USING PROGRESSIONS TO ACHIEVE YOUR GOALS
We are honing in on goal setting and staying on a consistent path toward achieving those goals here at Digital Barbell.
HAVING a goal is the only way to achieve a goal. We all know that. But once you have a goal, what do you do?
Goal Guidelines: Your goals need to be S.M.A.R.T.
- > Specific, Measurable, Achievable, Relevant, Time Bound
Let’s use the example of an athlete who wants a strict pull-up.
Written Goal: "1 x Strict Pull-up by the end of August.”
Specific: ‘1 x Strict Pull-up.’
Measurable: ‘Yes’, the range of motion for a strict pull-up begins from a dead hang and ends with your chin over the bar.
Achievable: ‘Yes’, even if they are not there yet.
Relevant: ‘Yes’, They have been working out consistently and continuously getting stronger.
Time Bound: ‘End of August,’
Your goal is SMART but now you need a plan of attack.
3 x per week perform 3 sets of max ring rows. Once we are at 3 sets of 10, we begin attacking banded pull-ups.
3 x max banded pull-ups.

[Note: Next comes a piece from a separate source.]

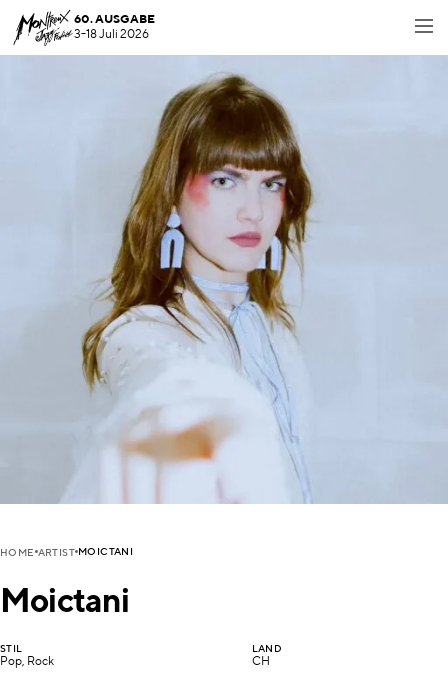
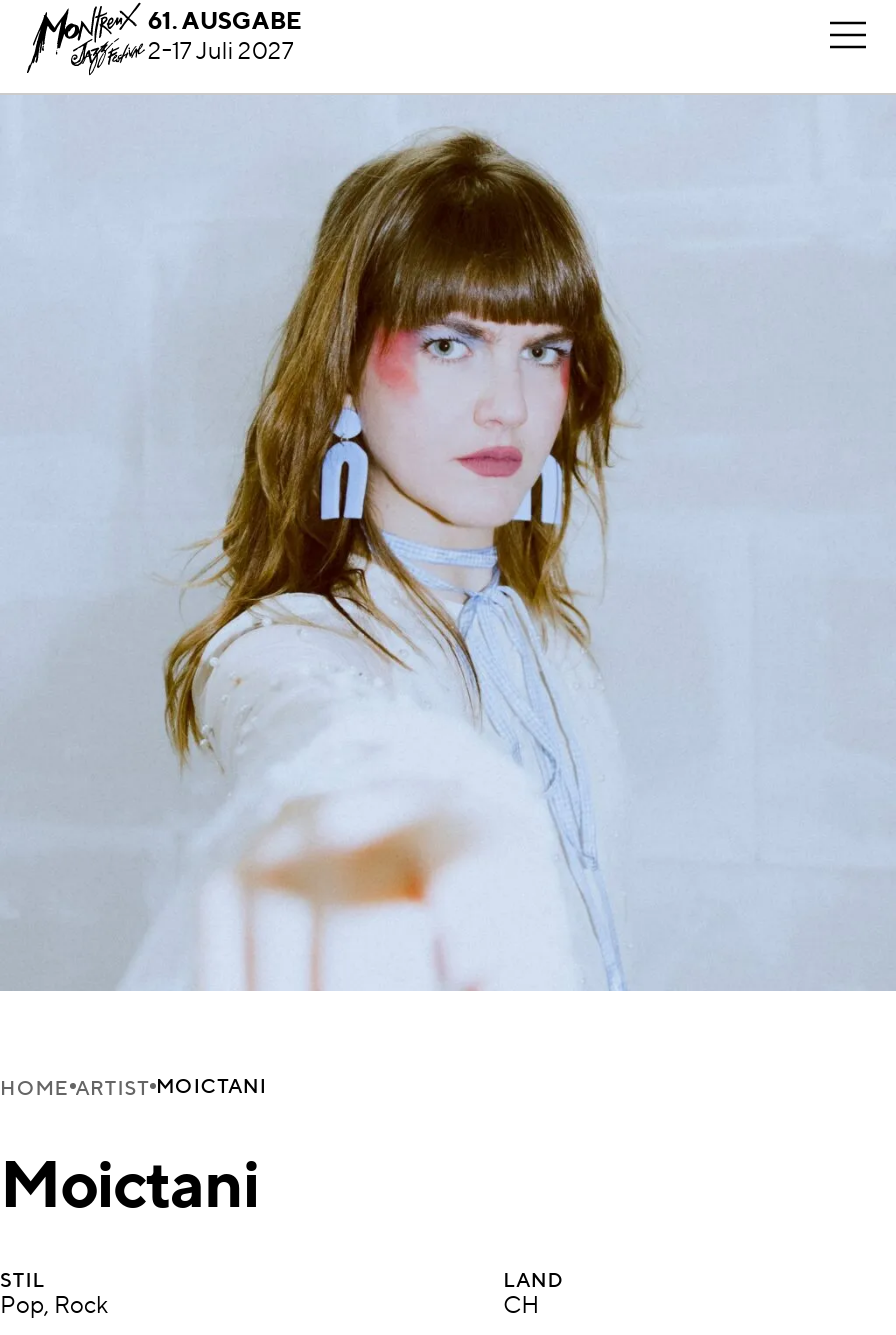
- 60. AUSGABE
+ 61. AUSGABE

- 3-18 Juli 2026
+ 2-17 Juli 2027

We have a lot of flexibility with bands because they come in a variety of strengths and sizes. Start with a band you can get at least 5 reps and once you are performing 8 each set move to a lighter band. Continue to progress through to the smallest band and then we are ready to attack some strict pull-ups!
3 x Max Unassisted Strict Pull-ups… did you get 1? I bet you did!!
Progressions like this are beautiful and essential to making progress. It’s a great feeling to see your hard work and consistency pay off.